И вот перед нами долина Мозеля. Я закрываю глаза, с наслаждением погружаясь в темноту, упиваясь сознанием, что долина Мозеля существует, что она расстилается там, за вагонным окном, покрытая снегом. Потрясающий пейзаж, весь в серых тонах, с высокими соснами и кокетливыми деревушками, с мирным дымком в зимнем небе. Я стараюсь как можно дольше не открывать глаза. Поезд медленно катится по рельсам, мерно стучат колеса. Вдруг — гудок. Пронзительный звук гудка полоснул по сердцу и разрушил пейзаж. Я раскрыл глаза, торопясь схватить пейзаж, унести с собой. Но он здесь, он расстилается передо мной, иначе и быть не может. И если я сейчас умру, стоя в этом вагоне, битком набитом смертниками, он от этого все равно не исчезнет. И все так же будет расстилаться перед моим мертвым взглядом долина, прекрасная, как зимний пейзаж Брейгеля. Если даже все мы умрем, и я сам, и этот парень из Семюра, и старик, который только что вопил не смолкая, так что соседям, видно, пришлось его ударить, потому что крик вдруг оборвался, — долина все так же будет расстилаться перед нашими мертвыми взглядами. Закрываю глаза, опять открываю. Только это одно и осталось мне: опускать и поднимать веки, упиваясь видом долины Мозеля. Жизнь моя ушла от меня, она слилась с той зимней долиной — та светлая зимняя долина и есть сейчас моя жизнь.
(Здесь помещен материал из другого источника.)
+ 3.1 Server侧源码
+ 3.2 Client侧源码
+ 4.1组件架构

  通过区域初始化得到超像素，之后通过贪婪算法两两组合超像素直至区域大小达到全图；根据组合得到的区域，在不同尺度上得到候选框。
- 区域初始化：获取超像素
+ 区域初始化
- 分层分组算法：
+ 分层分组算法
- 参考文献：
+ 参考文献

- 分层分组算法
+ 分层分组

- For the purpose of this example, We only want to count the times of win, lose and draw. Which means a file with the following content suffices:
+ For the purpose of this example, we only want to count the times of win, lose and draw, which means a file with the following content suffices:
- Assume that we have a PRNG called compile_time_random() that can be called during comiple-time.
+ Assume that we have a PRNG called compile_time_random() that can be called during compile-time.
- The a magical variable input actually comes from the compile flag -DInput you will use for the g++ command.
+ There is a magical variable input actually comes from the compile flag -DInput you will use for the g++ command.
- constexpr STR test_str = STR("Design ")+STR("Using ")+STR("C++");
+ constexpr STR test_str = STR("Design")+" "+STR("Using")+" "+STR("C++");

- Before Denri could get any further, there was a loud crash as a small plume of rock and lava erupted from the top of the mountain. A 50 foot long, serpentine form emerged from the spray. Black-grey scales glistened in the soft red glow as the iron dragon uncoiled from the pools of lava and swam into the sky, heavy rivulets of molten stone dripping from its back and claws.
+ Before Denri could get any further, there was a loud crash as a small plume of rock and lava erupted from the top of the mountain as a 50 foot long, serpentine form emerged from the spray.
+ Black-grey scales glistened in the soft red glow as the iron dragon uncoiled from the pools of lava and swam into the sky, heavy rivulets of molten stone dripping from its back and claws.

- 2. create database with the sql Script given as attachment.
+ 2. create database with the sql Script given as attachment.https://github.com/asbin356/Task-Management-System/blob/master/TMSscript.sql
— Чем это ты развлекаешься? — спрашивает парень из Семюра. — Скверно тебе?
— Вовсе нет, — отвечаю я. — С чего ты взял?
— Ты хлопаешь глазами, точно барышня, — говорит он. — Ну просто кино!
Пусть говорит что хочет, я не стану отвлекаться.
Поезд идет по насыпи, опоясывающей холм. Долина раскрывается перед нами. Не хочу я терять эту тихую радость. Я вбираю глазами долину Мозеля с ее заснеженными косогорами и виноградниками, с деревушками, где живут виноделы. Есть одна французская поговорка, которая всегда меня забавляла: «выдуть через ноздри» — так французы говорят о докучающих им людях, о надоевших вещах. Их-то и изгоняют «через ноздри», а после они существуют уже вне изгнавшего их человека, безвозвратно отвергнутые им, приниженные, обесцененные. Ноздри человека становятся как бы орудием ума, обуреваемого гордыней, сознания, мнящего себя всеведущим. Подумаешь, какая-то там женщина, какой-то приятель, мелодия какая-то! О них и говорить не стоит: «выдуть через ноздри» — и конец! А вот с долиной Мозеля все обстоит как раз наоборот. Я вбираю в себя эту реку, она затопила мои глаза, освежила влажной прохладой мою душу. Я слился воедино с этой рекой, хлынувшей в мою душу через глаза и поглотившей меня. Не хочу я терять эту буйную радость.